La prendo un po’ alla larga. Mia moglie ed io abbiamo preso l’abitudine di arrivare in chiesa verso le 18 quando la messa comincia alle 18h30. Già da molto prima, sull’altare, c’è illuminata la grande Ostia consacrata esposta per l’adorazione ai fedeli: non più di una ventina che più o meno lungamente rimangono fin da prima – meglio di noi – in silenzio ad osservare e meditare sul Mistero centrale di tutta la Chiesa. Quello della reale presenza di Dio, in carne, nel biancore irreale illuminato anche dall’apposito faretto: Dio è con noi, sempre. Nello stesso silenzio, il sacerdote conclude la lunga adorazione pomeridiana con la benedizione dei fedeli che, nel frattempo, arrivano per la celebrazione dell’Eucarestia, anch’essa al centro – si sa – della messa. In questo atto liturgico di una semplicità sublime ed estrema, pochissime e molto misurate parole vengono pronunciate dal celebrante, nella consacrazione, in ricordo delle stesse due piccole frasi pronunciate da Gesù all’ultima cena.
Sono nato a Lanciano, a qualche chilometro dal mare Adriatico all’altezza di Roma. Lì, nell’anno 700, avvenne il primo miracolo eucaristico: un monaco celebrante, che dubitava della reale transustanziazione (è così che si dice la reale trasformazione del pane e del vino in quella del corpo e del sangue di Cristo), vide sanguinare e trasformarsi l’ostia in carne. Fino ad otto anni, prima dell’emigrazione della mia famiglia in Lombardia nel nord d’Italia, mia nonna, mia madre e mia zia mi portavano con loro a volte a visitare i cimeli del miracolo nella chiesa di san Francesco, in centro città. Ho quindi sempre avuto almeno presente questa verità dogmatica, carnale e fondante della realtà trinitatia del Corpo Mistico. Nella vita e nella salvezza umana.
In questo periodo nel quale, in occasione del Sinodo romano, si parla molto della pratica della Carità nei confronti di tutti noi peccatori, e in special modo dei divorziati risposati, riflettevo sull’ordine della diade oggi proposta e riproposta: Verità-Misericordia. Cosa viene prima e cosa viene dopo?
La questione non è di lana caprina: è su questa precedenza che la Chiesa tutta è apparentemente divisa.
I teologi perdoneranno la mia ignoranza e il mio conseguente semplicismo – sono solo un piccolo imprenditore – ma mi pare indefettibilmente che la pratica della misericordia possa esistere solo dopo che la verità di fede sia stata affermata e che il peccato umano l’abbia trasgredita.
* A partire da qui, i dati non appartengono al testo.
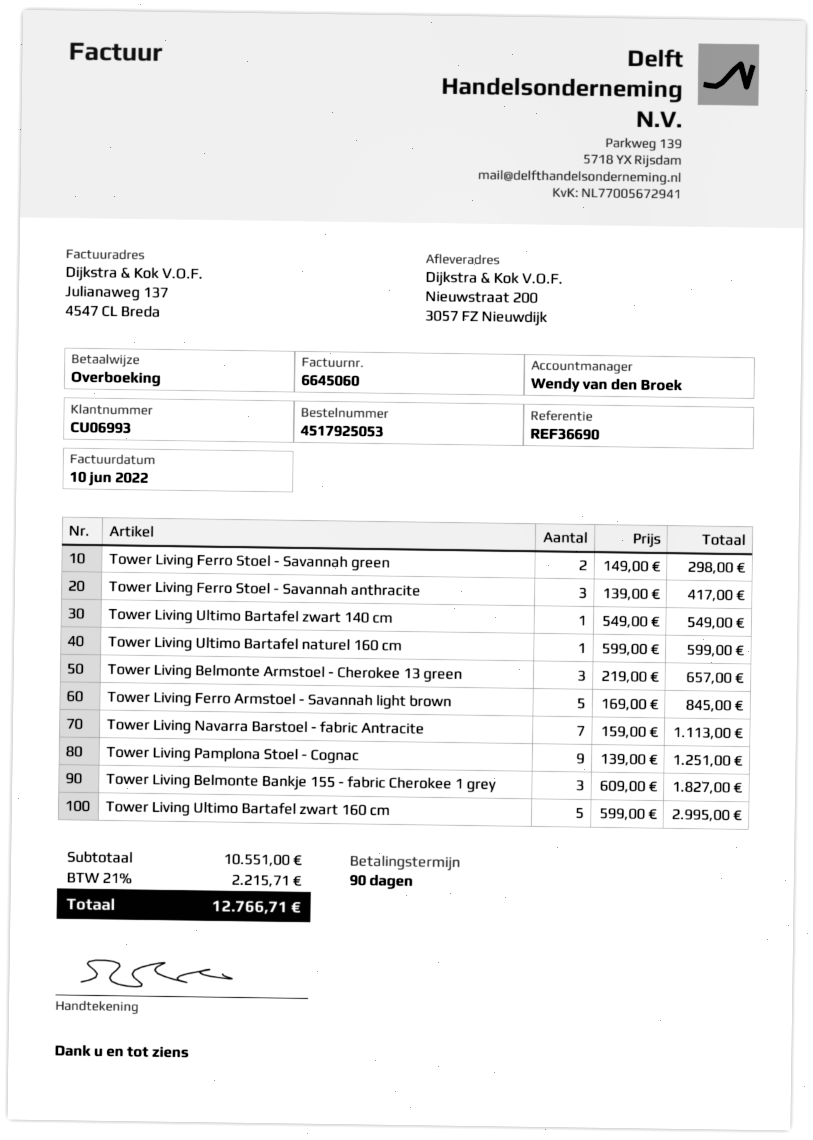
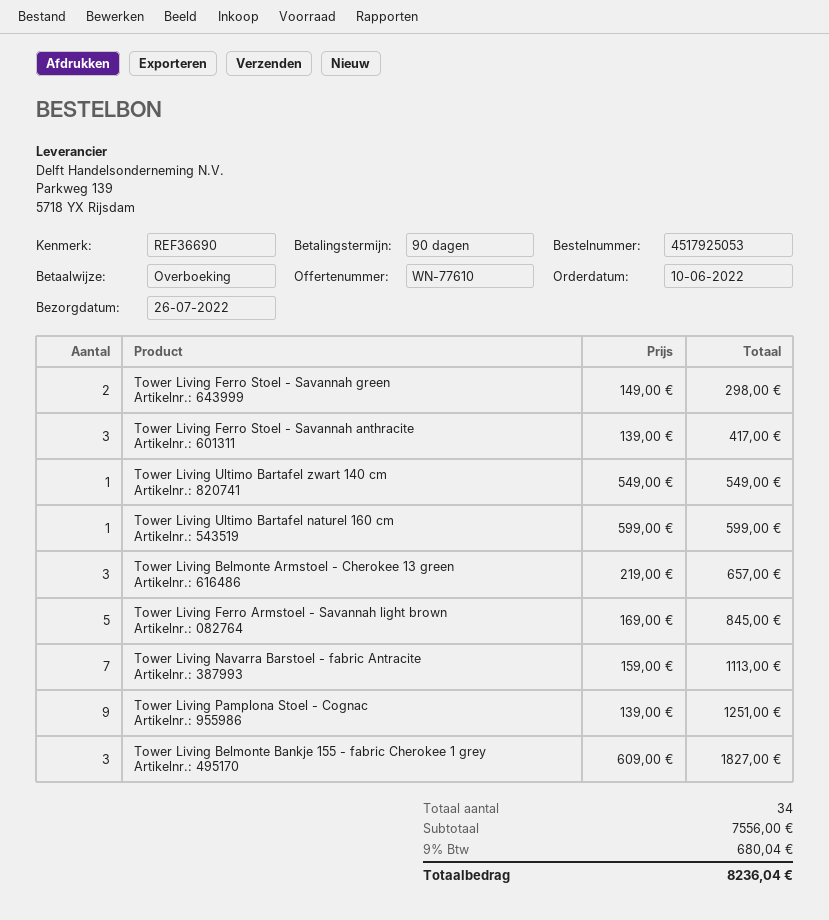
Tower Living Ultimo Bartafel zwart 160 cm: 5 x 599.00 = 2995.00 -> none
subtotal: 10551.00 -> 7556.00
tax: 21% = 2215.71 -> 9% = 680.04
total: 12766.71 -> 8236.04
Per esperienza professionale, poi, so che se non si è letto e ben capito un testo, non si può tradurlo. Meditando a lungo davanti al biancore dell’Eucarestia, vien però fatto di pensare anche che la misericordia sia già intrinseca nella stessa verità e nel suo messaggio di amore. Il che, del resto, è molto indotto dalla perfetta confusione con cui i due termini vengono usati nell’indifferente priorità attribuita all’una o all’altra da parte di moltissima stampa e anche di molti padri sinodali.
Mentre la cultura cristiana – che scaturisce sempre dal logos – si fonda sulla sua capacità di distinguere e di priorizzare sul diabolico relativismo nichilista, ciò che oggi si sta producendo, continuamente e immancabilmente, è il paciugo sincretico. Quello falso e infingardo del volemose bene.
È in questo minestrone di buoni sentimenti che, di fatto, si sta cercando di affogare il sacramento del matrimonio. Si cerca di avvicinare il divino al quotidiano umanoide e non viceversa!
Meno male che con la chiusura provvisoria del Sinodo si è aperta, quasi senza soluzione di continuità, la beatificazione di papa Paolo VI che ha emanato l’enciclica forse più impopolare della storia : l’Humanae vitae. Il cristianesimo non è una banale teoria intellettualistica o moralista, pseudo-democratica, che cerca di accaparrarsi con un consenso demagogico il più possibile gran numero di cristianucci residuali.